-- Opening Marker --

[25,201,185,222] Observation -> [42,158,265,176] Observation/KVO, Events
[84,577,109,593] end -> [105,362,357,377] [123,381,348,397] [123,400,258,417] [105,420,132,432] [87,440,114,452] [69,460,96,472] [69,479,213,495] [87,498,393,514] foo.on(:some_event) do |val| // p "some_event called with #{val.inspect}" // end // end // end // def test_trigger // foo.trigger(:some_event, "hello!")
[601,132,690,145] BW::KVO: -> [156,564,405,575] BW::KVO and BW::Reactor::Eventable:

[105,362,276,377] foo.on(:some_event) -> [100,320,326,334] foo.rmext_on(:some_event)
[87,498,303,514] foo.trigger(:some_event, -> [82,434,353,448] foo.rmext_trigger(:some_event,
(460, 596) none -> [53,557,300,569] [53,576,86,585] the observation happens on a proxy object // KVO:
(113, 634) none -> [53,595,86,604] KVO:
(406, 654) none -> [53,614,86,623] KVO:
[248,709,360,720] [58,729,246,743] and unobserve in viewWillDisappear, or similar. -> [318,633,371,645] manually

-- Closing Marker --

Task statement » The records above must be transcribed line for line, exactly.

Response to this exercise »
[25,201,185,222] Observation -> [42,158,265,176] Observation/KVO, Events
[84,577,109,593] end -> [105,362,357,377] [123,381,348,397] [123,400,258,417] [105,420,132,432] [87,440,114,452] [69,460,96,472] [69,479,213,495] [87,498,393,514] foo.on(:some_event) do |val| // p "some_event called with #{val.inspect}" // end // end // end // def test_trigger // foo.trigger(:some_event, "hello!")
[601,132,690,145] BW::KVO: -> [156,564,405,575] BW::KVO and BW::Reactor::Eventable:

[105,362,276,377] foo.on(:some_event) -> [100,320,326,334] foo.rmext_on(:some_event)
[87,498,303,514] foo.trigger(:some_event, -> [82,434,353,448] foo.rmext_trigger(:some_event,
(460, 596) none -> [53,557,300,569] [53,576,86,585] the observation happens on a proxy object // KVO:
(113, 634) none -> [53,595,86,604] KVO:
(406, 654) none -> [53,614,86,623] KVO:
[248,709,360,720] [58,729,246,743] and unobserve in viewWillDisappear, or similar. -> [318,633,371,645] manually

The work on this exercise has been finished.